Portfolio selection problem with Value-at-Risk constraints under non-extensive statistical mechanics

Abstract

The optimal portfolio selection problem is a major issue in the financial field in which the process of asset prices is usually modeled by a Wiener process. That is, the return distribution of the asset is normal. However, several empirical results have shown that the return distribution of the asset has the characteristics of fat tails and aiguilles and is not normal. In this work, we propose an optimal portfolio selection model with a Value-at-Risk (VaR) constraint in which the process of asset prices is modeled by the non-extensive statistical mechanics instead of the classical Wiener process. The model can describe the characteristics of fat tails and aiguilles of returns.

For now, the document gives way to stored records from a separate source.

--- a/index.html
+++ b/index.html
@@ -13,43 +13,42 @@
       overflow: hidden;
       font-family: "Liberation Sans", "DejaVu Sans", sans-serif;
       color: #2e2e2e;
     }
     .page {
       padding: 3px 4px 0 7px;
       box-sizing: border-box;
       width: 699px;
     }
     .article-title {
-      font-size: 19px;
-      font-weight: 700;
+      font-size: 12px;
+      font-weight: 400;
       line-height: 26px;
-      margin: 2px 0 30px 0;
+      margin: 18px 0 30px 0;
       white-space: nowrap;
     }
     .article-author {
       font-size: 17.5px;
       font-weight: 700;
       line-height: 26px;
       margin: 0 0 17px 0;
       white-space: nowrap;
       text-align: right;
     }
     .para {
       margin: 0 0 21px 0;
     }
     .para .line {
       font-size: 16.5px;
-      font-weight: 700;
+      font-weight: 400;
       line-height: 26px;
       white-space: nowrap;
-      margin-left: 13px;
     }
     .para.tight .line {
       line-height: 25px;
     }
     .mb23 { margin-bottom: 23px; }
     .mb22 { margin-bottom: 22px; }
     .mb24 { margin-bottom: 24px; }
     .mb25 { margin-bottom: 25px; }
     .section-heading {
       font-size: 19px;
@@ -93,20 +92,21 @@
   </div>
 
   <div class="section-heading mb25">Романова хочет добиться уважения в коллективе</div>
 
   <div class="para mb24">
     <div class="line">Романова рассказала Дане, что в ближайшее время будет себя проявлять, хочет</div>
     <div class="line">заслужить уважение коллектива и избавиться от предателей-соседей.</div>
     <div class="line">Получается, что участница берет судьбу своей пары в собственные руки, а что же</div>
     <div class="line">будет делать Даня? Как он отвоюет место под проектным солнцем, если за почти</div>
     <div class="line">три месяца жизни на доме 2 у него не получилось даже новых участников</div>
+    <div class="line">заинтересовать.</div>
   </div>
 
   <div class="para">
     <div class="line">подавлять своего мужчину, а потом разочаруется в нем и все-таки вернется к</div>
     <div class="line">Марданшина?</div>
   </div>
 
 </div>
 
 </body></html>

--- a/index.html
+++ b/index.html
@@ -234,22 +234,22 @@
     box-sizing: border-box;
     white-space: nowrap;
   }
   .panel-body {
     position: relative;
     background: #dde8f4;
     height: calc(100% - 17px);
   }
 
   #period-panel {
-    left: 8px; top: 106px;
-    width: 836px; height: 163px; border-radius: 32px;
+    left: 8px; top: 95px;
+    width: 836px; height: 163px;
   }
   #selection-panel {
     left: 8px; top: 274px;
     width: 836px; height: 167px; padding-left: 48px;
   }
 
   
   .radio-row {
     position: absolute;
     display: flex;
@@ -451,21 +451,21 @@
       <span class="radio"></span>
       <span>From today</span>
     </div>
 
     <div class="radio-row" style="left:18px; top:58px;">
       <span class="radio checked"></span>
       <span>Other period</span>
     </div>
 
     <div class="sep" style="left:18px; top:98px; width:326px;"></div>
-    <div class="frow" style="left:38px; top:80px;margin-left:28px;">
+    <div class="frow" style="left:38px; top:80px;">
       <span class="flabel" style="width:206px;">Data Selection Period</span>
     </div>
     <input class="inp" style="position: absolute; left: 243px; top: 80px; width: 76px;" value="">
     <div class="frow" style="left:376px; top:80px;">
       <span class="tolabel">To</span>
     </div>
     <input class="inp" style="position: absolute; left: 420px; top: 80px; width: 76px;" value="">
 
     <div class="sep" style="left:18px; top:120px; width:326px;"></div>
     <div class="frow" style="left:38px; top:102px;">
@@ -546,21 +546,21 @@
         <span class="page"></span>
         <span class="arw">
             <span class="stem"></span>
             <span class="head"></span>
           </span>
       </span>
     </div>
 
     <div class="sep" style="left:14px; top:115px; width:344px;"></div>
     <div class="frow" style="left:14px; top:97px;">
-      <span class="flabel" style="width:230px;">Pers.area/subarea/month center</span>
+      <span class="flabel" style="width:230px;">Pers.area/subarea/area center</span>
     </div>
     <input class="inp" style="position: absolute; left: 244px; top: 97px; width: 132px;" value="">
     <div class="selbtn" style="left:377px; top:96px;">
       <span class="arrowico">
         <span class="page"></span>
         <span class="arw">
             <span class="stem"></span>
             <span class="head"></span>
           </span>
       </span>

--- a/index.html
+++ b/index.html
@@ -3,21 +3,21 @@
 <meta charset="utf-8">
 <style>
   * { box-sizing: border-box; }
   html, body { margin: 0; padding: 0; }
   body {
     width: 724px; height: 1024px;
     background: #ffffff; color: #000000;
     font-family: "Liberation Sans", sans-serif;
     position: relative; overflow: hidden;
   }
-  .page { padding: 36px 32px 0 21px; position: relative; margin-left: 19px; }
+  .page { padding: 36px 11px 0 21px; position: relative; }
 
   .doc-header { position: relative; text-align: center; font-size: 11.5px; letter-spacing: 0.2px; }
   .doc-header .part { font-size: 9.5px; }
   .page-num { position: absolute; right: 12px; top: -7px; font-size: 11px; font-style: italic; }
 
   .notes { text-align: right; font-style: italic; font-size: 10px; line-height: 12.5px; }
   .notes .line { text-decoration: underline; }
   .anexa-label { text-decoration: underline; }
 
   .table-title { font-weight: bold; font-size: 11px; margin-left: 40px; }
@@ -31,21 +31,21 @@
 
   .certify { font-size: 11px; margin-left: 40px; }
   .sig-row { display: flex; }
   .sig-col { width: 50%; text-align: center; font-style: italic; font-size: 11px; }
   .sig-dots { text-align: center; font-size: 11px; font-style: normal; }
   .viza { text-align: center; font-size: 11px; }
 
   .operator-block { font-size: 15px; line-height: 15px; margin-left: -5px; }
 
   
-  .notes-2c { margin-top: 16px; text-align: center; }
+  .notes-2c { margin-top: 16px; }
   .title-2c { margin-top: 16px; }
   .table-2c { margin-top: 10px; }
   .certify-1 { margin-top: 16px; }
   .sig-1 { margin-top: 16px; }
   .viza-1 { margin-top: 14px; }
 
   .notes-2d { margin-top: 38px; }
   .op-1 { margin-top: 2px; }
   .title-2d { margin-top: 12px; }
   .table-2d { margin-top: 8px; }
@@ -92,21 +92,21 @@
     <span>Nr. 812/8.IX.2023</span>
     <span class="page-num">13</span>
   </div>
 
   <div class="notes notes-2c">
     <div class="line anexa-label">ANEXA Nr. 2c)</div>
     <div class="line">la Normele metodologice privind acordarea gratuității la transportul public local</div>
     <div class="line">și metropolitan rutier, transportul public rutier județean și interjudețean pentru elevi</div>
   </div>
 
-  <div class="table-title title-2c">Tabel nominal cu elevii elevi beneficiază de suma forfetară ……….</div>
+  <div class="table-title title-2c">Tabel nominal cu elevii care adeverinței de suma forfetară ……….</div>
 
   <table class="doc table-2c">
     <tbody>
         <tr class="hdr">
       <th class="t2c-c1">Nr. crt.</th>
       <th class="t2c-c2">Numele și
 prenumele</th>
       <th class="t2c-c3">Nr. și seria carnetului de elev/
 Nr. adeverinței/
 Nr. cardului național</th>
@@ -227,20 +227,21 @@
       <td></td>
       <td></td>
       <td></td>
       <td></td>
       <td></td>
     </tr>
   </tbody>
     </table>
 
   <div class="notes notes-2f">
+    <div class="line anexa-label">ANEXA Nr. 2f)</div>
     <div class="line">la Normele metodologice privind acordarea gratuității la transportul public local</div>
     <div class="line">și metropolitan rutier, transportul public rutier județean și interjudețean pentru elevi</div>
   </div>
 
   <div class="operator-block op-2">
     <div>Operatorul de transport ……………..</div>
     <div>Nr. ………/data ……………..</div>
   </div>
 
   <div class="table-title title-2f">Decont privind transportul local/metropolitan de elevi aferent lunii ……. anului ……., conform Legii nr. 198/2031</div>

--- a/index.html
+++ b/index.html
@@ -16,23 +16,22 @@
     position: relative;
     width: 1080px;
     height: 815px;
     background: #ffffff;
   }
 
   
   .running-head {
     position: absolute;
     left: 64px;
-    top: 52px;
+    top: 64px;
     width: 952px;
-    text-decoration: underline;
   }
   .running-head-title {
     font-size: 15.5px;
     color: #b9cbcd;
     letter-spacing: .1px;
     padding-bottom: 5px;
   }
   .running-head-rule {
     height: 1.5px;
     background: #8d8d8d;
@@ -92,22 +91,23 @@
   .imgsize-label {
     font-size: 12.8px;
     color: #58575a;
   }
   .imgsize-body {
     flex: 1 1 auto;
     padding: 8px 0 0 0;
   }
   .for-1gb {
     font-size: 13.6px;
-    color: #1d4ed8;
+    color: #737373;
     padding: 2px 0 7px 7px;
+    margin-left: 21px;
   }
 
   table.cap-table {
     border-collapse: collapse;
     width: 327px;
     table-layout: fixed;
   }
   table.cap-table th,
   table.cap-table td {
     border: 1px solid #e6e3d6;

Using the dynamic programming principle, we derive a Hamilton–Jacobi–Bellman (HJB) equation. Then, employing the Lagrange multiplier method, we obtain closed-form solutions for the case of logarithmic utility. Moreover, the empirical results show that the price process can more accurately fit the empirical distribution of returns than the familiar Wiener process. In addition, as the time increases, the constraint becomes binding. That is, to control the risk the agent reduces the proportion of the wealth invested in the risky asset. Furthermore, at the same confidence level, the agent reduces the proportion of the wealth invested in the risky asset more quickly under our model than under the model based on the Wiener process. This can give investors a good decision-making reference.